DraftKings faces potential NFT class action lawsuit

A class action has been brought against sports betting operator DraftKings for allegedly selling NFTs (non-fungible tokens) as unregistered securities.

the trial, Justin Dufoe v. DraftKings, Inc., seems to stem from the significant losses people have accumulated over the tanking of the NFT market. In January, Fanatics announced that they sold their 60% stake in NFT Candy Digital, to Galaxy Digital.

All NFTs, whether sports memorabilia, art, music or videos, have a unique digital identifier that verifies authenticity and ownership. Many had hoped that these unique digital symbols could bring substantial profits on the secondary market, similar to physical works of art.

Customers can browse DraftKings Marketplace for one-of-a-kind NFTs, which is where this lawsuit originates.

NFT value loss leads to DraftKings lawsuit

Filed on March 9 in United States District Court in Boston the complaint reads:

“Respondents had actual knowledge of facts indicating that the NFTs they promoted and sold were ‘securities’ under federal and state securities laws and further that they had not registered the NFTs as securities.

Defendants reaped, or will reap, hundreds of millions of dollars in profits from their unregistered securities sales.”

In accordance Massachusetts Lawyers Weekly, Dufoe bought DraftKings’ NFTs in an IPO. The plaintiff claims that he expected to “realize profits” by trading his NFTs.

The complaint states:

“Profits would be realized when Plaintiffs and the class would sell their NFTs on the secondary market platform that DraftKings exclusively owned and operated, with DraftKings receiving exchange-like fees and commissions from purchases and sales on its secondary market platform.

“Therefore, Plaintiff and the Class were entirely dependent on the managerial efforts of DraftKings, both when they originally purchased the NFTs and when they later sold them on DraftKings’ controlled secondary market.”

Dufoe, a resident of Illinois, claims he has experienced loss upwards of $14,000 due to the decline in the value of the NFTs he bought.

The proposed class action includes all investors who purchased DraftKing’s NFTs between 11 August 2021 and the present.

Fantasy sports also face questions

But this isn’t the only lawsuit DraftKings has to deal with.

Another matter, Simpson G. Turley v. DraftKings, Inc.applies to DraftKings’ daily fantasy sports section.
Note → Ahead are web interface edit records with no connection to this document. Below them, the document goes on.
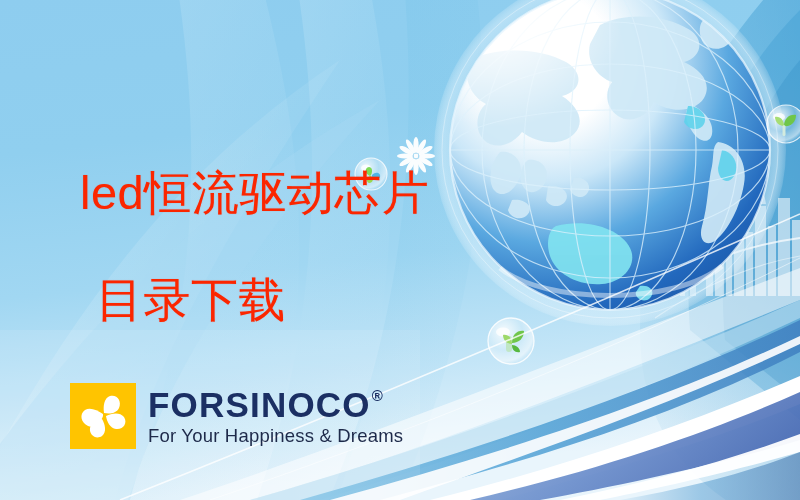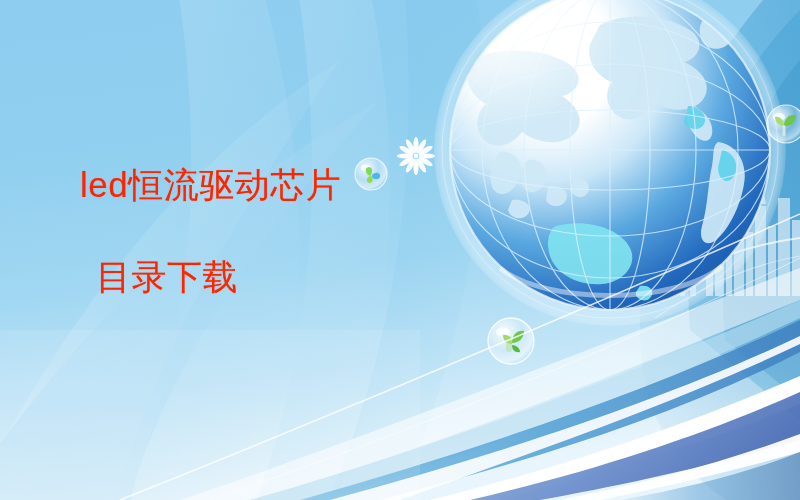--- a/index.html
+++ b/index.html
@@ -15,21 +15,21 @@
   
   .art{position:absolute;inset:0;pointer-events:none;}
   .art svg{display:block;width:800px;height:500px;}
 
   
   #headline{
     position:absolute;left:80px;top:162px;
     z-index:40;
     line-height:1.30;
     color:#fb2600;
-    font-size:35px;
+    font-size:47px;
     letter-spacing:0.5px;
     text-shadow:0 0 1px rgba(251,38,0,.35);
   }
   #headline .l1{display:block;}
   #headline .l2{display:block;padding-left:16px;margin-top:46px;}
 
   
   #logo{
     position:absolute;left:70px;top:383px;
     z-index:40;
@@ -308,14 +308,33 @@
         <rect x="0" y="330" width="420" height="170" fill="#ffffff" opacity=".10"></rect>
       </g>
     </svg>
   </div>
 
   <div id="headline">
     <span class="l1">led恒流驱动芯片</span>
     <span class="l2">目录下载</span>
   </div>
 
+  <div id="logo">
+    <div id="logo-mark">
+      <svg width="66" height="66" viewBox="0 0 66 66" xmlns="http://www.w3.org/2000/svg">
+        <g fill="#ffffff">
+          <path d="M33,31 C27,27 20,24 15,27 C9,31 11,40 18,43 C25,46 31,39 33,33 Z"></path>
+          <path d="M34,30 C33,23 34,15 40,13 C47,11 52,18 49,25 C46,31 39,31 34,30 Z"></path>
+          <path d="M36,33 C42,30 50,29 54,34 C58,40 53,47 46,46 C40,45 37,39 36,33 Z"></path>
+          <path d="M32,36 C35,41 37,49 32,53 C26,57 19,52 20,45 C21,39 27,36 32,36 Z"></path>
+        </g>
+      </svg>
+    </div>
+    <div id="logo-text">
+      <div id="logo-word">
+        <span>FORSINOCO</span>
+        <span id="logo-reg">®</span>
+      </div>
+      <div id="logo-tag">For Your Happiness &amp; Dreams</div>
+    </div>
+  </div>
 
 </div>
 
 </body></html>

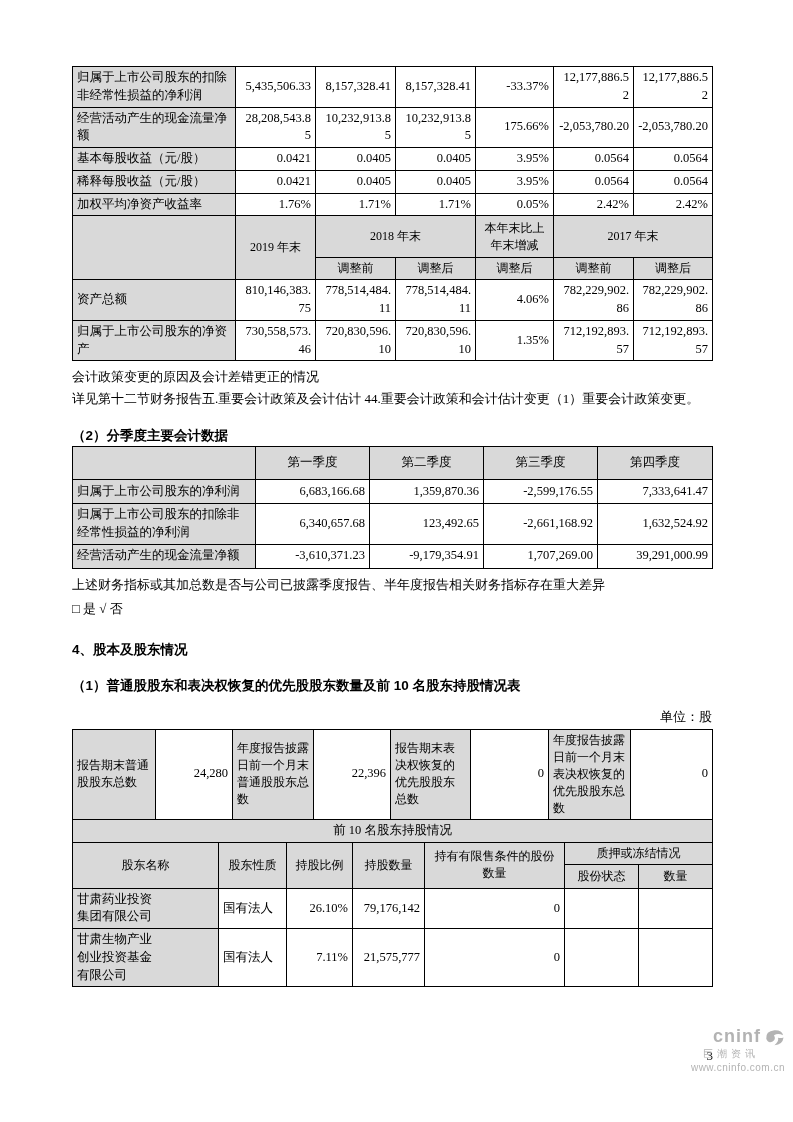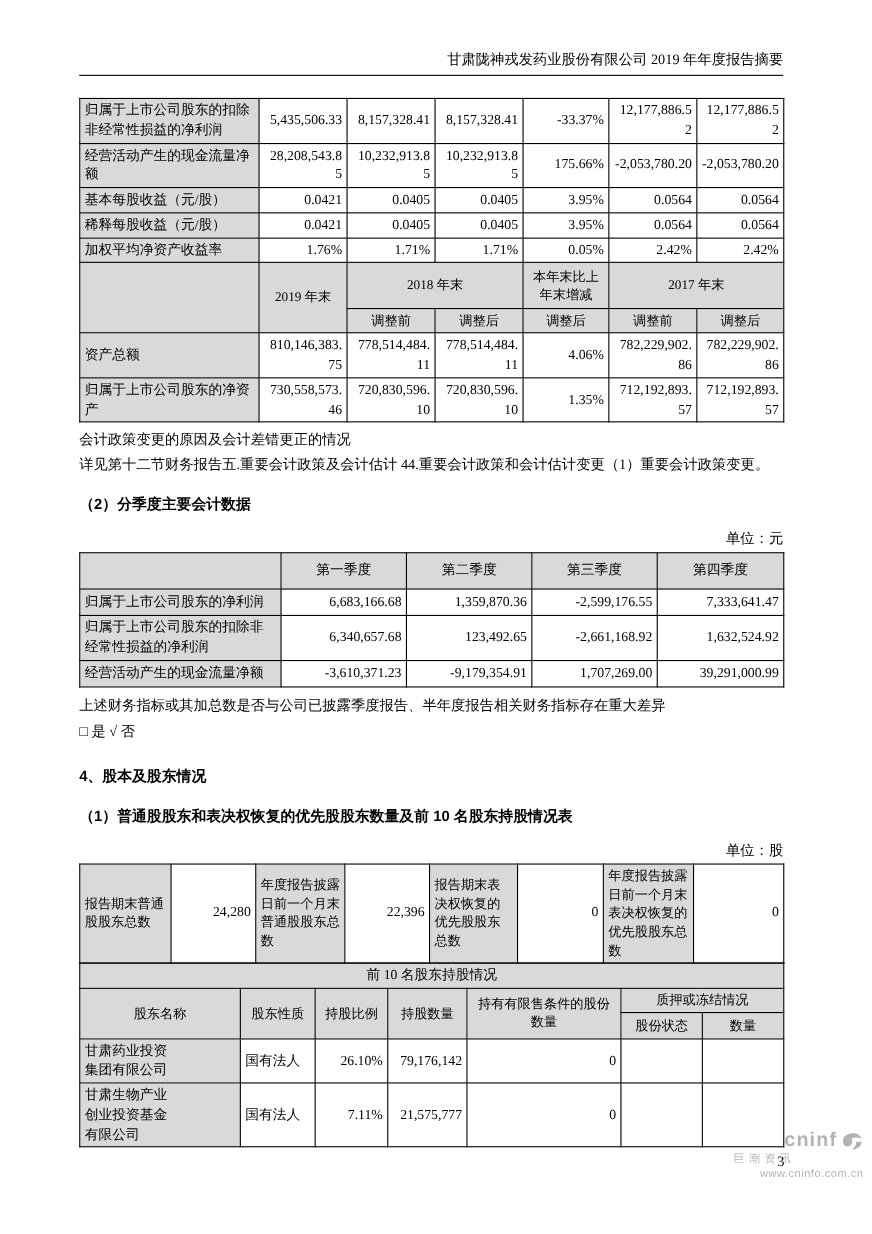--- a/index.html
+++ b/index.html
@@ -32,33 +32,32 @@
   .note{font-size:13px;line-height:22px;margin-top:5px;}
   .sec-title{font-family:"Liberation Sans","DejaVu Sans",sans-serif;
     font-weight:bold;font-size:13.5px;margin-top:16px;line-height:20px;}
   .sec-title.big{margin-top:20px;}
   .unit{font-size:13px;text-align:right;width:640px;margin-top:12px;margin-bottom:3px;}
   .qtable{margin-top:0;}
   .yesno{font-size:13px;line-height:22px;margin-top:2px;}
   .counts-table{margin-top:0;}
   .top10-table{margin-top:-1px;}
   .page-num{position:absolute;top:1048px;right:80px;font-size:13px;}
-  .cninfo{position:absolute;top:1027px;right:8px;
+  .cninfo{position:absolute;top:1027px;right:8px;text-align:right;
     color:#b3b3b3;font-family:"Liberation Sans","DejaVu Sans",sans-serif;line-height:1.1;}
   .cninfo .row1{display:flex;align-items:center;justify-content:flex-end;gap:2px;}
   .cninfo .word{font-size:18px;font-weight:bold;letter-spacing:1px;}
   .cninfo .cn{font-size:10px;letter-spacing:4px;margin-top:1px;margin-right:26px;}
   .cninfo .url{font-size:10px;margin-top:3px;letter-spacing:.5px;margin-left:24px;}
 </style>
 </head>
 <body>
 
 <div class="page">
 
-  <div class="doc-header">甘肃陇神戎发药业股份有限公司 2019 年年度报告摘要</div>
 
   <table class="t1">
     <colgroup>
       <col style="width:163px">
         <col style="width:80px">
         <col style="width:80px">
       <col style="width:80px">
         <col style="width:78px">
         <col style="width:80px">
         <col style="width:79px">
@@ -141,21 +140,20 @@
         <td class="num">712,192,893.57</td>
         <td class="num">712,192,893.57</td>
       </tr>
     </tbody>
   </table>
 
   <div class="note">会计政策变更的原因及会计差错更正的情况</div>
   <div class="note" style="margin-top:0">详见第十二节财务报告五.重要会计政策及会计估计 44.重要会计政策和会计估计变更（1）重要会计政策变更。</div>
 
   <div class="sec-title">（2）分季度主要会计数据</div>
-  <div class="unit">单位：元</div>
 
   <table class="qtable">
     <colgroup>
       <col style="width:183px">
         <col style="width:114px">
         <col style="width:114px">
       <col style="width:114px">
         <col style="width:115px">
     </colgroup>
     <tbody>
The specific case is the January 2, 2023 game between the Buffalo Bills and the Cincinnati Bengals. During the contest, Bills safety Damar Hamlin collapsed on the field. In the end, the game was postponed with less than six minutes left in the first quarter. In the end, the NFL chose to cancel the game entirely.

The complaint reads:

“On January 3, 2023, DraftKings began contacting its DFS participants, including Plaintiff Turley and the class members, to explain that DraftKings had decided to cancel and refund entries for certain NFL fantasy football contests.

Notably, however, DraftKings did not cancel or refund entries in other NFL fantasy football contests, choosing instead to pay out those contests based on “current points earned,” which included points earned from the Buffalo Bills-Cincinnati Bengals game.

At the heart of Turley’s complaint is that DraftKings paid specific DFS events using the scores from the Bills-Bengals game, but not others.

“DraftKings erroneously paid out certain NFL DFS contests while refusing to pay out other contests – DraftKings arbitrarily chose to use the statistics from the suspended Buffalo Bills-Cincinnati Bengals game (which played up to 5:58 left in the first quarter ) to certain contests and offer payouts to customers who lead in those contests, while refusing to use the same statistics from the game for other contests and refusing to offer the same payouts to customers who lead in those contests.”